# Descriptive and Inferential Statistics

### Population

A _population_ is a particular group of interest we want to study, such as “all seniors over the age of 65 in the North America,” “all golden retrievers in Scotland,” or “current high school sophomores at Los Altos High School.”

### Sample

A _sample_ is a subset of the population that is ideally random and unbiased, which we use to infer attributes about the population. We often have to study samples because polling the entire population is not always possible. 

### Bias

The way to overcome bias is to truly at random select students (in the example study) from the entire population, and they cannot elect themselves into or out of the sample voluntarily.

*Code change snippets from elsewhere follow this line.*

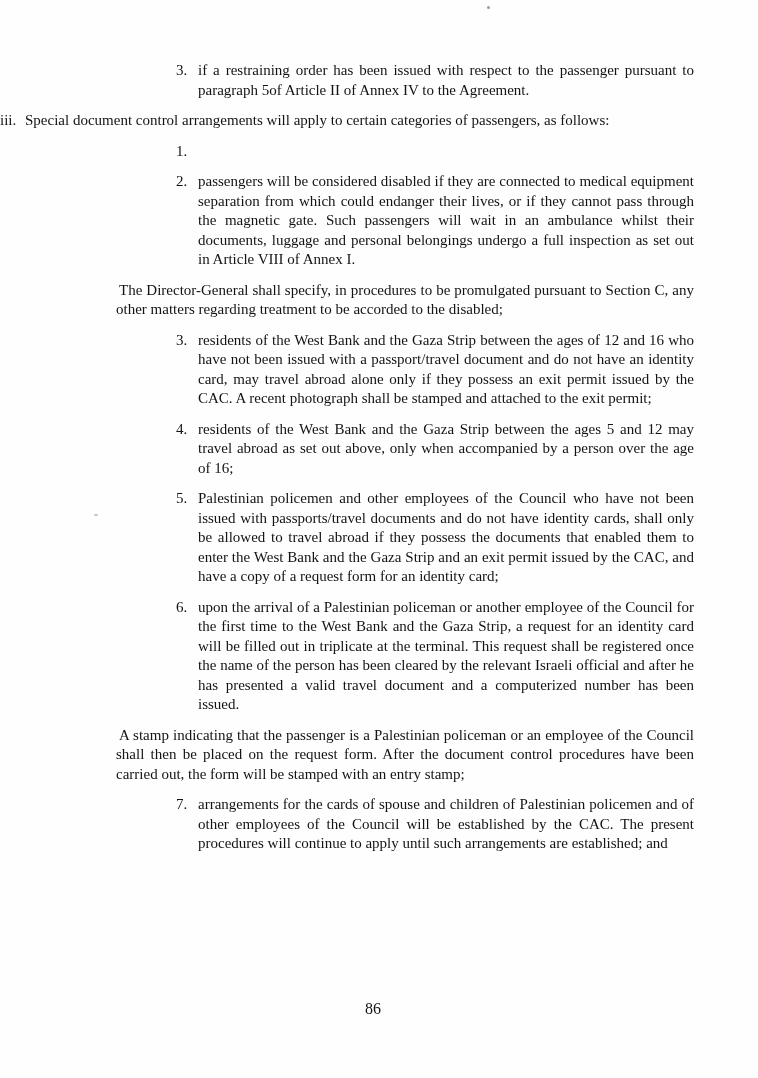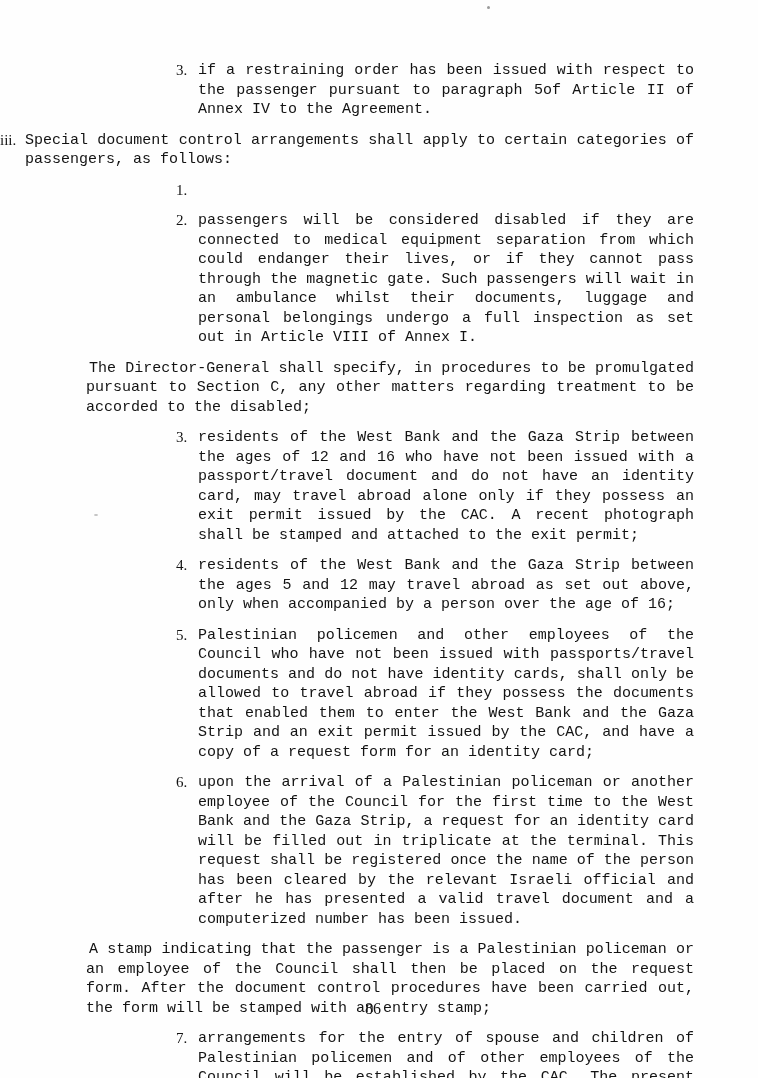"if a restraining order has" .block-text { font-family: Liberation Mono, monospace -> none }
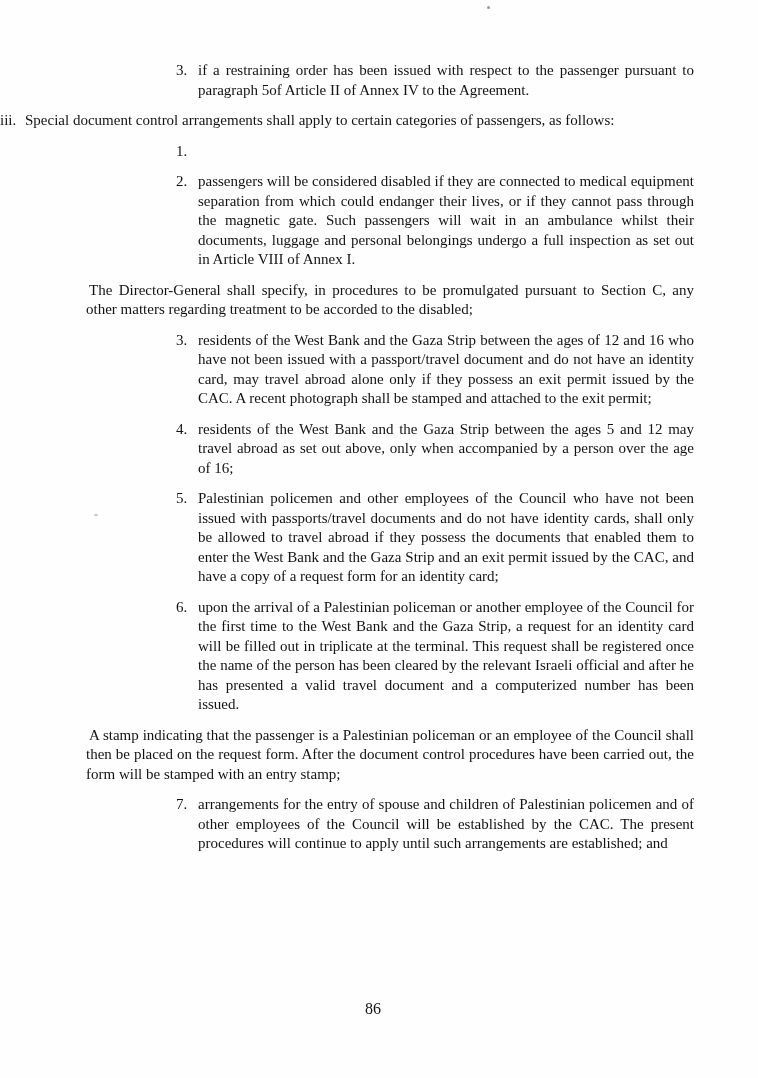"Special document control arrangements" div.block-text { text: shall -> will }
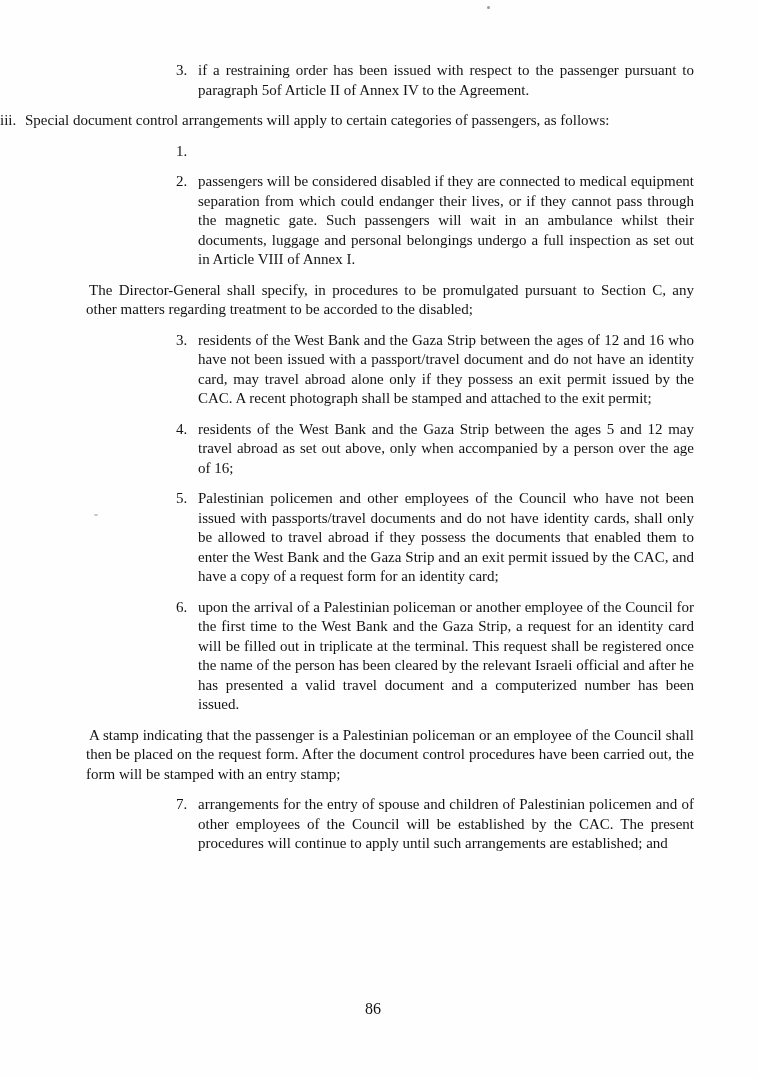"The Director-General shall specify, in" .block.cont { padding-left: 86px -> 116px }
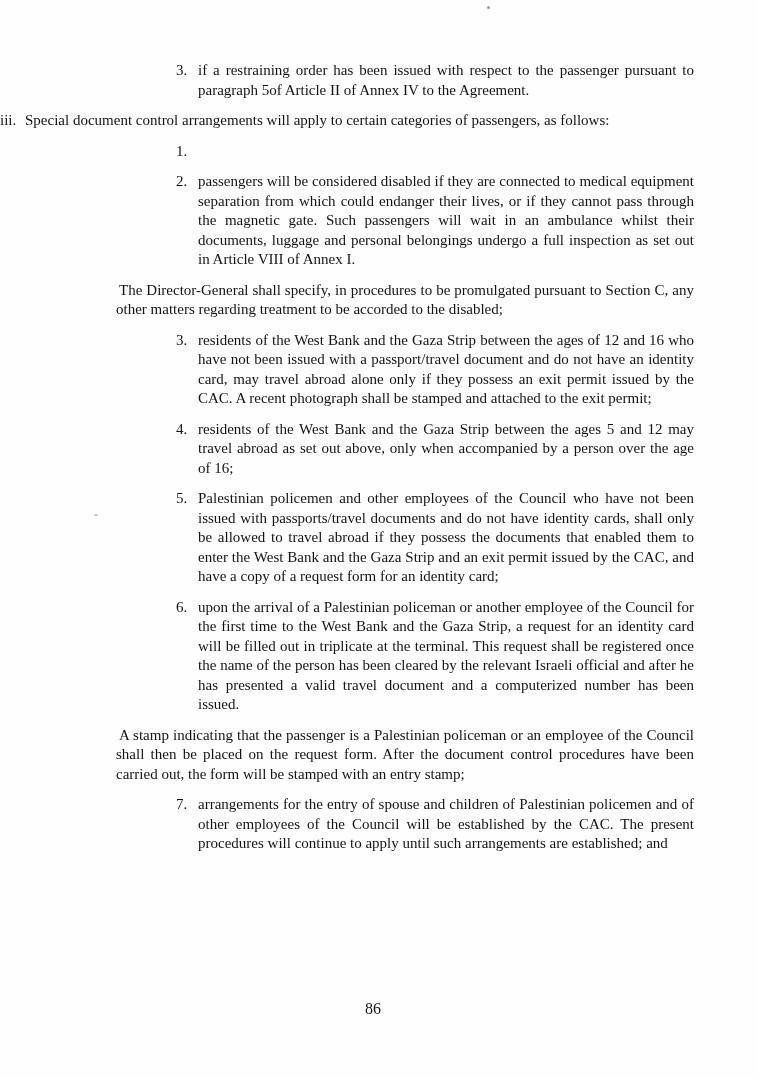"arrangements for the entry of" div.block-text { text: entry -> cards }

There are many types of bias, but they all have the same effect of distorting findings.

_Confirmation bias_ is gathering only data that supports your belief, which can even be done unknowingly. An example of this is following only social media accounts you politically agree with, reinforcing your beliefs rather than challenging them.

_Self-selection bias_ is when certain types of subjects are more likely to include themselves in the experiment. Walking onto a flight and polling the customers if they like the airline over other airlines, and using that to rank customer satisfaction among all airlines, is silly. Why? Many of those customers are likely repeat customers, and they have created self-selection bias.

_Survival bias_ captures only living and survived subjects, while the deceased ones are never accounted for.


## Descriptive Statistics

### Mean and Weighted Mean



In [2]:
# Number of pets each person owns
sample = [1, 3, 2, 5, 7, 0, 2, 3]

mean = sum(sample) / len(sample)
mean

2.875

The mean we commonly use (above) gives equal importance to each value. But we can manipulate the mean and give each item a different weight:

$$
\text{Weighted mean} = \frac{(x_1 \cdot w_1) + (x_2 \cdot w_2) + (x_3 \cdot w_3) + \ldots + (x_n \cdot w_n)}{w_1 + w_2 + w_3 + \ldots + w_n}
$$

This can be helpful when we want some values to contribute to the mean more than others. 

In [3]:
# Three exams of .20 weight each and final exam of .40 weight
sample = [90, 80, 63, 87]
weights = [.20, .20, .20, .40]

weighted_mean = sum(s * w for s,w in zip(sample, weights)) / sum(weights)
weighted_mean

81.4

### Median

The median is the middlemost value in a set of ordered values. You sequentially order the values, and the median will be the centermost value. If you have an even number of values, you average the two centermost values.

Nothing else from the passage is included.